§ AIM OF THE TASK
The lines to print are the one containing "[100,186,117,197] ⇨ -> (288, 69) none" and every line after it through the end of the entries below. Print them exactly and nothing else.

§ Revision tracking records
········

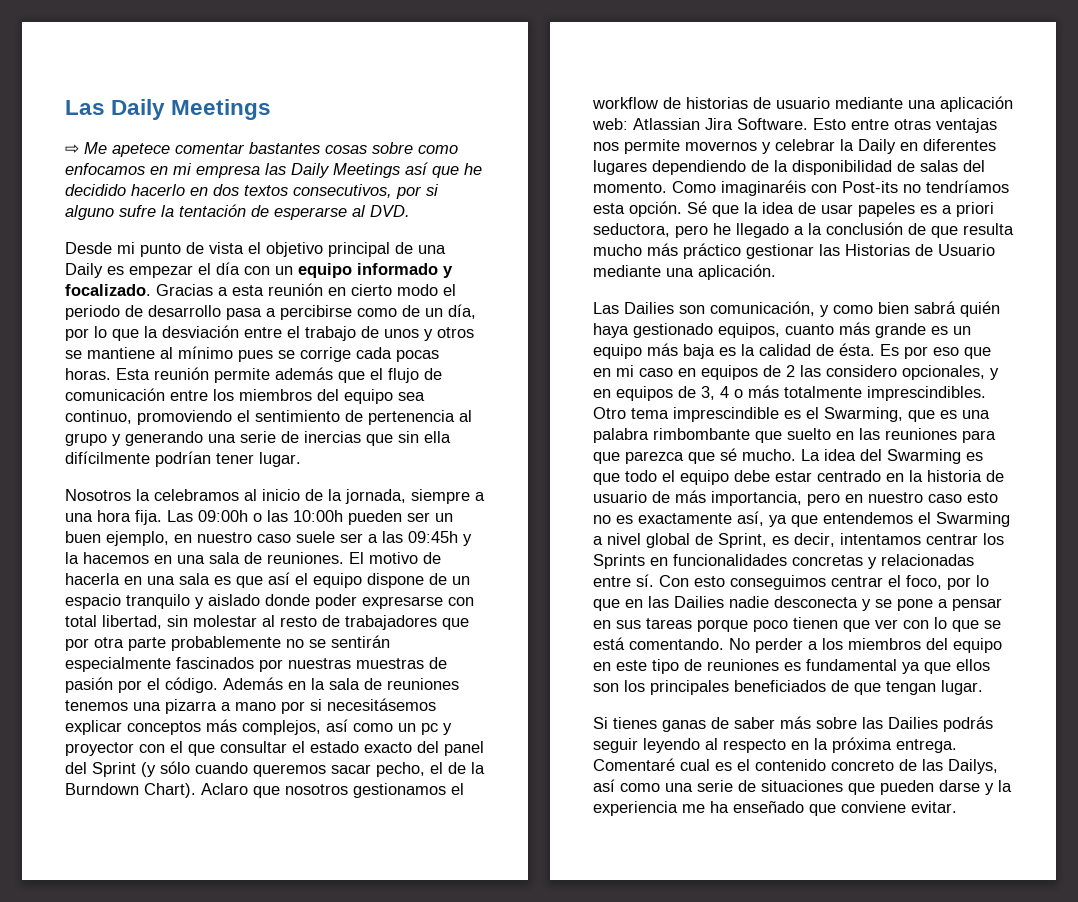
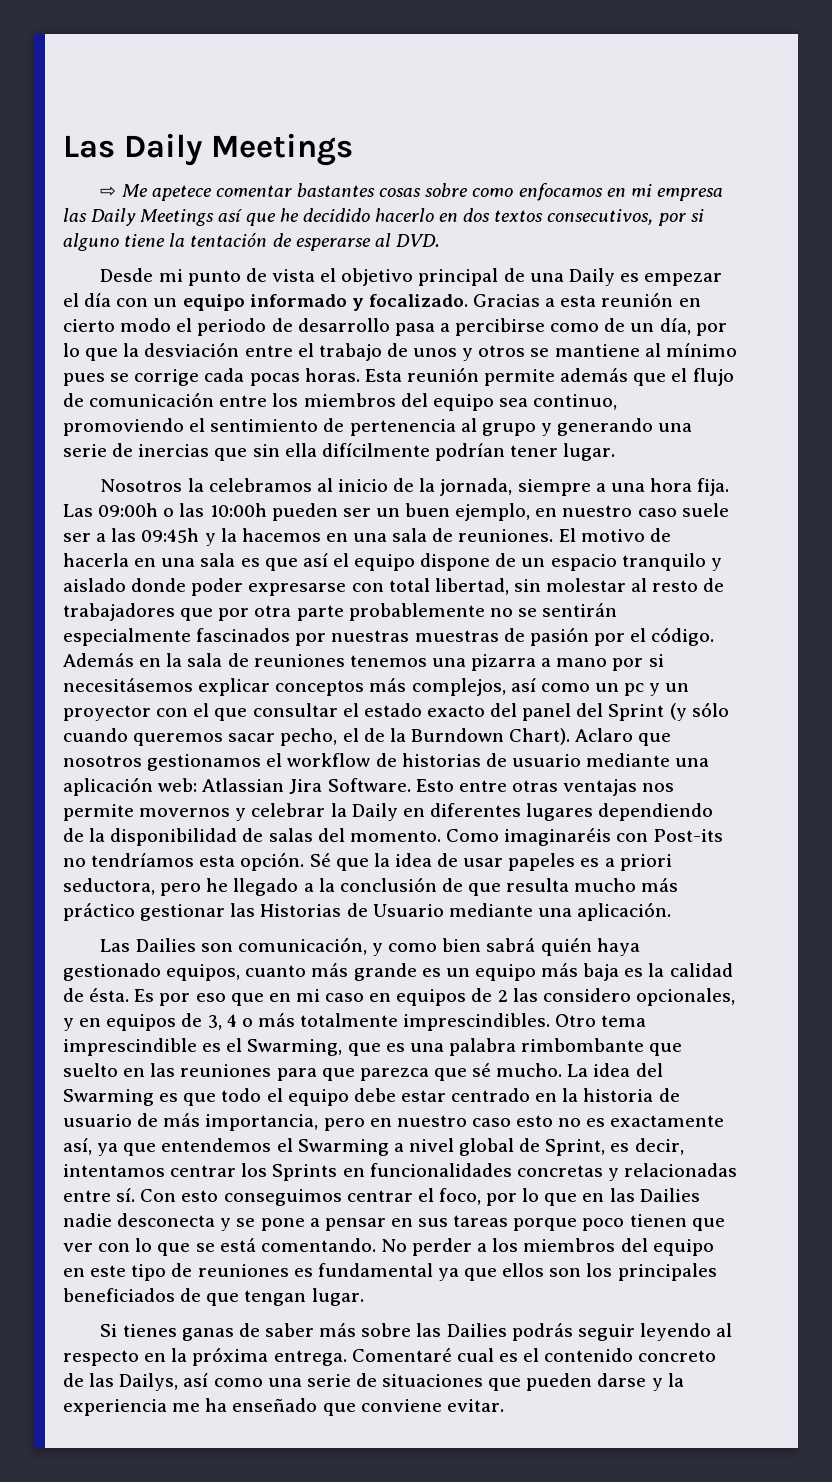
[119,205,156,217] sufre -> [124,234,166,247] tiene
(452, 729) none -> [665,683,690,692] un

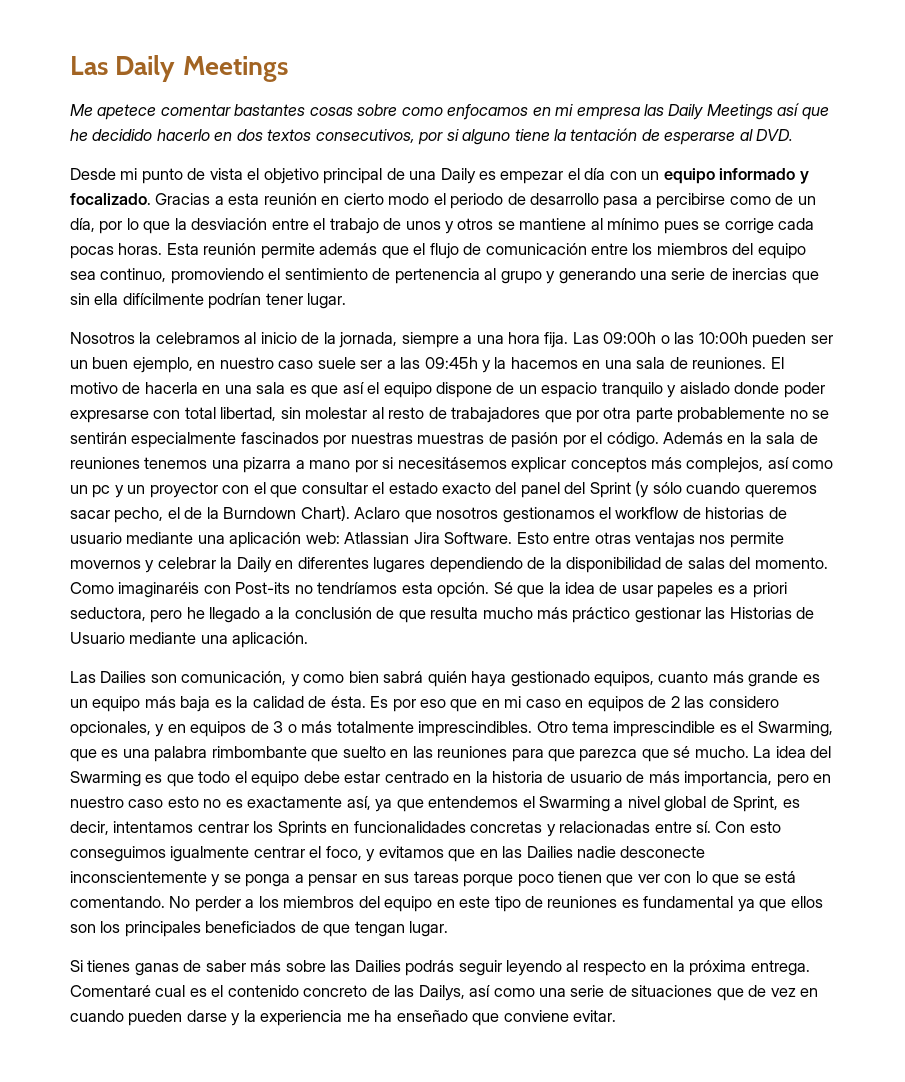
[100,186,117,197] ⇨ -> (288, 69) none
[207,1014,237,1030] 3, 4 -> [273,721,284,733] 3
(342, 1197) none -> [170,846,250,862] igualmente
[486,1188,540,1206] por lo -> [366,846,444,862] y evitamos
[117,1213,216,1227] desconecta -> [620,846,706,858] [70,871,207,883] desconecte inconscientemente
[260,1218,305,1231] pone -> [245,874,291,887] ponga
(522, 1384) none -> [748,985,819,997] [70,1010,124,1022] de vez en cuando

········

§ REPLY TO THE TASK
[100,186,117,197] ⇨ -> (288, 69) none
[207,1014,237,1030] 3, 4 -> [273,721,284,733] 3
(342, 1197) none -> [170,846,250,862] igualmente
[486,1188,540,1206] por lo -> [366,846,444,862] y evitamos
[117,1213,216,1227] desconecta -> [620,846,706,858] [70,871,207,883] desconecte inconscientemente
[260,1218,305,1231] pone -> [245,874,291,887] ponga
(522, 1384) none -> [748,985,819,997] [70,1010,124,1022] de vez en cuando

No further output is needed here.